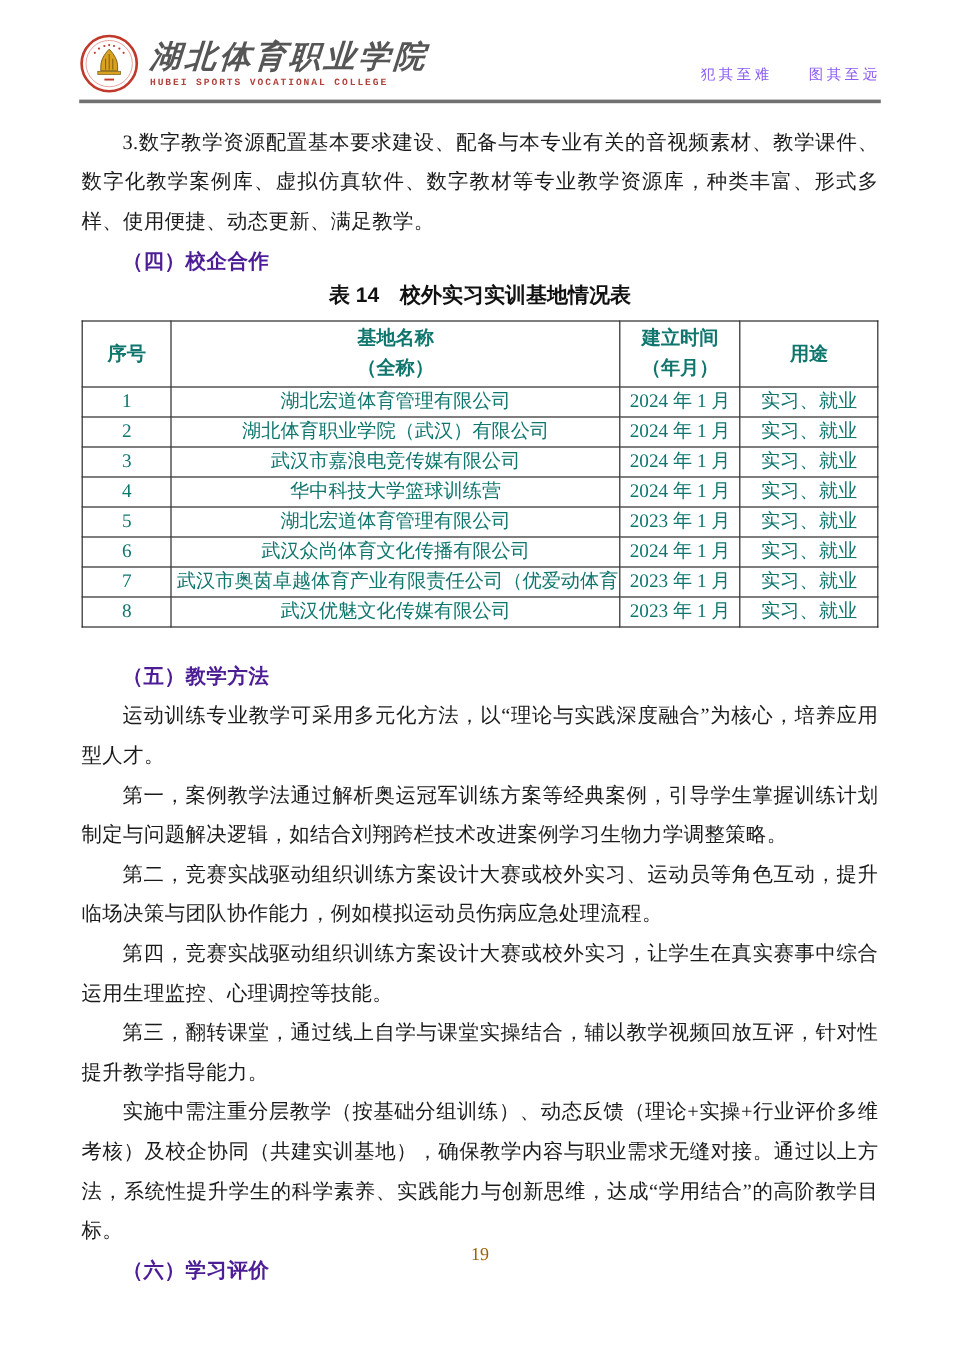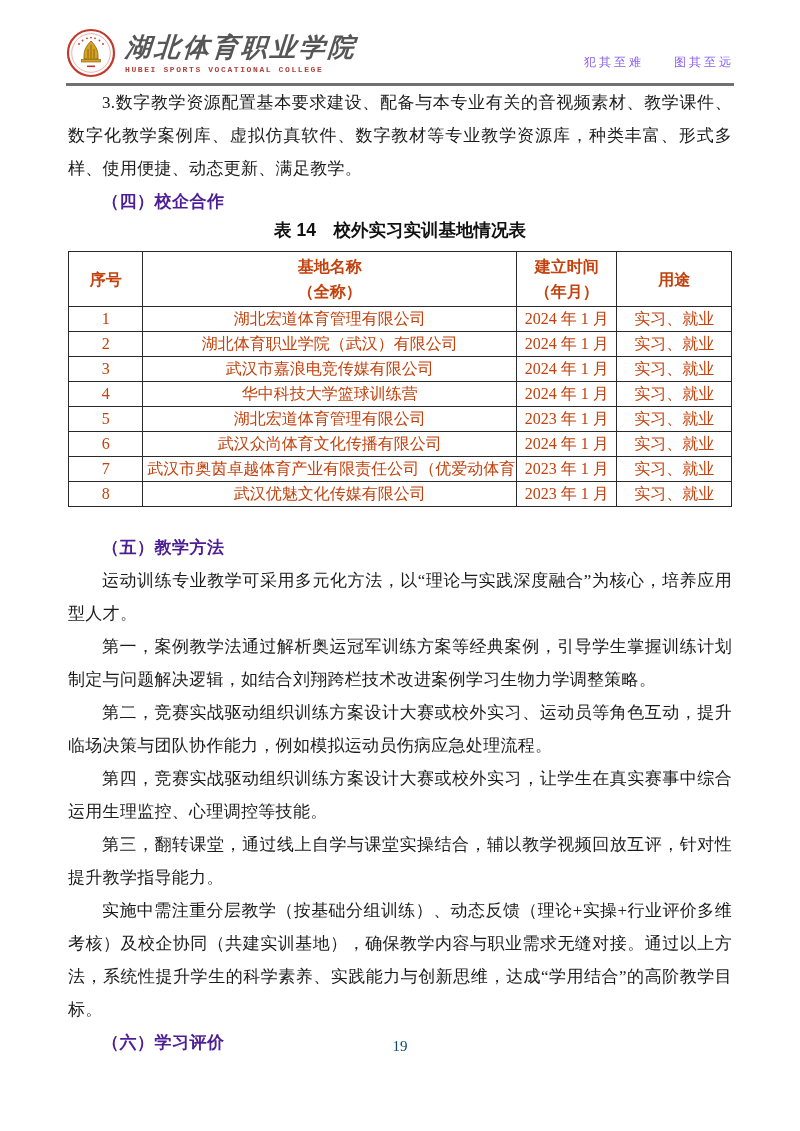--- a/index.html
+++ b/index.html
@@ -31,52 +31,52 @@
     letter-spacing:1.6px;margin-top:2px;
   }
   .slogan{
     font-size:12px;color:#8b5cf6;letter-spacing:3px;
     padding-bottom:7px;white-space:pre;margin-top:25px;
   }
   .header-rule{
     height:3px;background:#717171;margin:5px 66px 0 66px;
   }
   
-  .main{padding:0 68px 0 68px;font-size:17px;line-height:33px;text-align:justify;}
+  .main{padding:16px 68px 0 68px;font-size:17px;line-height:33px;text-align:justify;}
   .para{margin:0;text-indent:2em;letter-spacing:0.3px;}
   .sec-heading{
     margin:0;text-indent:2em;font-weight:bold;font-size:17px;line-height:33px;
     font-family:"Liberation Sans","DejaVu Sans",sans-serif;
     letter-spacing:0.5px;color:#4c1d95;
   }
   .h5{margin-top:24px;}
   
   .table-title{
     text-align:center;text-indent:0;
     font-family:"Liberation Sans","DejaVu Sans",sans-serif;
     font-weight:bold;font-size:17.5px;line-height:24px;color:#111;
   }
   table.base-table{
     margin-top:9px;border-collapse:collapse;table-layout:fixed;
-    width:664px;font-size:16px;color:#c2410c;
+    width:664px;font-size:16px;color:#0f766e;
   }
   .base-table th,.base-table td{
     border:1px solid #2a2a2a;text-align:center;vertical-align:middle;
     padding:0 4px;overflow:hidden;white-space:nowrap;
   }
   .base-table th{font-weight:bold;line-height:25px;height:54px;}
   .base-table td{height:24px;line-height:24px;font-weight:normal;}
   .col-seq{width:74px;}
   .col-name{width:372px;}
   .col-time{width:100px;}
   .col-usage{width:114px;}
   
   .page-number{
     position:absolute;top:1038px;left:0;width:100%;
-    text-align:center;font-size:15px;color:#0c4a6e;
+    text-align:center;font-size:15px;color:#a16207;
   }
 </style>
 </head>
 <body>
 
 <div class="page">
 
   <div class="header">
     <div class="header-left">
       <svg class="seal" viewBox="0 0 50 50">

◇ ◇ ◇ ◇ ◇

What you should do -
An exact reproduction of the material above is needed, without its pictures.

Exercise response -
--- a/index.html
+++ b/index.html
@@ -31,52 +31,52 @@
     letter-spacing:1.6px;margin-top:2px;
   }
   .slogan{
     font-size:12px;color:#8b5cf6;letter-spacing:3px;
     padding-bottom:7px;white-space:pre;margin-top:25px;
   }
   .header-rule{
     height:3px;background:#717171;margin:5px 66px 0 66px;
   }
   
-  .main{padding:0 68px 0 68px;font-size:17px;line-height:33px;text-align:justify;}
+  .main{padding:16px 68px 0 68px;font-size:17px;line-height:33px;text-align:justify;}
   .para{margin:0;text-indent:2em;letter-spacing:0.3px;}
   .sec-heading{
     margin:0;text-indent:2em;font-weight:bold;font-size:17px;line-height:33px;
     font-family:"Liberation Sans","DejaVu Sans",sans-serif;
     letter-spacing:0.5px;color:#4c1d95;
   }
   .h5{margin-top:24px;}
   
   .table-title{
     text-align:center;text-indent:0;
     font-family:"Liberation Sans","DejaVu Sans",sans-serif;
     font-weight:bold;font-size:17.5px;line-height:24px;color:#111;
   }
   table.base-table{
     margin-top:9px;border-collapse:collapse;table-layout:fixed;
-    width:664px;font-size:16px;color:#c2410c;
+    width:664px;font-size:16px;color:#0f766e;
   }
   .base-table th,.base-table td{
     border:1px solid #2a2a2a;text-align:center;vertical-align:middle;
     padding:0 4px;overflow:hidden;white-space:nowrap;
   }
   .base-table th{font-weight:bold;line-height:25px;height:54px;}
   .base-table td{height:24px;line-height:24px;font-weight:normal;}
   .col-seq{width:74px;}
   .col-name{width:372px;}
   .col-time{width:100px;}
   .col-usage{width:114px;}
   
   .page-number{
     position:absolute;top:1038px;left:0;width:100%;
-    text-align:center;font-size:15px;color:#0c4a6e;
+    text-align:center;font-size:15px;color:#a16207;
   }
 </style>
 </head>
 <body>
 
 <div class="page">
 
   <div class="header">
     <div class="header-left">
       <svg class="seal" viewBox="0 0 50 50">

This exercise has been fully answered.